Suit in equity to declare a trust in a certain award and judgment procured in a condemnation proceeding for the widening of a street. The action was tried upon the pleadings and a stipulated set of facts restated in effect in the findings of fact of the trial court. They show in substance that on April 25, 1927, a condemnation suit was filed by the City of Los Angeles for the widening of Manchester Avenue. Defendants B.F. Thompson and Frank Alvarez were joined in said suit as owners of leasehold interests in property affected thereby. At the time the condemnation suit was filed, a setback ordinance was in effect, restricting the use of twenty feet of defendant Thompson's leasehold interest in an oil station located along Manchester Avenue. On January 25, 1928, duly appointed *Page 81 
referees ascertained that Thompson's lease would, by its terms, terminate on October 10, 1929. They also found the amount of rent he was paying, and further, that the market value of the lease was greater than the rent paid. They ascertained the market value of the property to be taken, and the severance damage to the remaining portion.
[1] The award to Thompson as the owner of the leasehold was fixed at $1262, and the award to defendant Alvarez, also an owner of a leasehold, was fixed at $350. The award and judgment of the market value of the two leasehold interests was set as of the date the summons was filed. It fixed the bonus value of said leases up to October 10, 1929, the time of the expiration thereof. On January 26, 1929, an interlocutory judgment was docketed affirming the report of the referees. No appeal was taken therefrom and the judgment became final.
On October 11, 1929, the day after Thompson's lease expired, he surrendered possession, and the respondents took a lease direct from the owner of the fee of all the lot except the twenty feet which had been condemned, and on which the setback ordinance had been in effect since April 25, 1927, approximately two and one-half years.
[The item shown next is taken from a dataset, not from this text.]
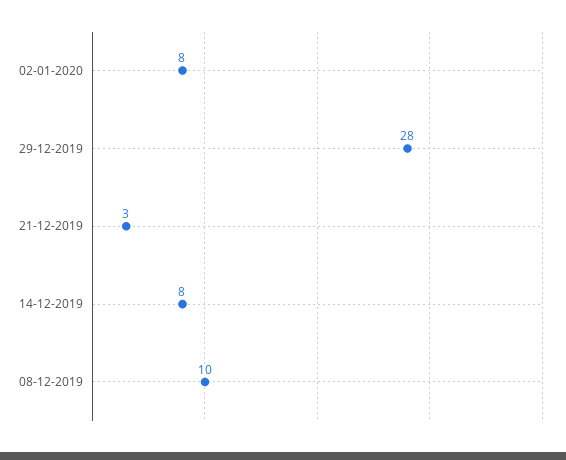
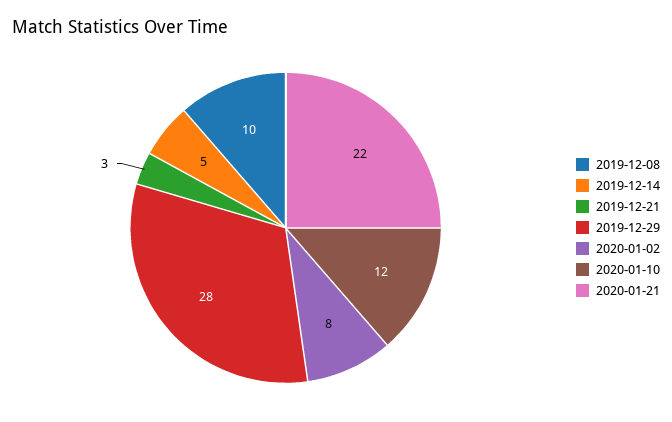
14-12-2019: 8 -> 5
2020-01-10: none -> 12
2020-01-21: none -> 22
On December 27, 1929, within one month of the year's time allowed to the city to pay over the money to defendants, the former lessees, under the provisions of section 1251 of the Code of Civil Procedure, the plaintiffs filed this suit in equity, claiming the money to be derived from the judgment in the condemnation suit. The suit was based upon the theory that as defendants had suffered no injury, they were not entitled to the award.
The trial court found that defendants had sustained no injury, as they were never disturbed during the period of their leases; that as no property was taken from either of them during the enjoyment thereof, they had no right, title or interest in the awards, and that as plaintiffs, as successors to the leases, would suffer injury, they were entitled to a judgment; that a trust be declared in said awards, and that they belonged to and were the property of plaintiffs. Accordingly it was decreed that the City of Los Angeles pay said awards to plaintiffs instead of to defendants.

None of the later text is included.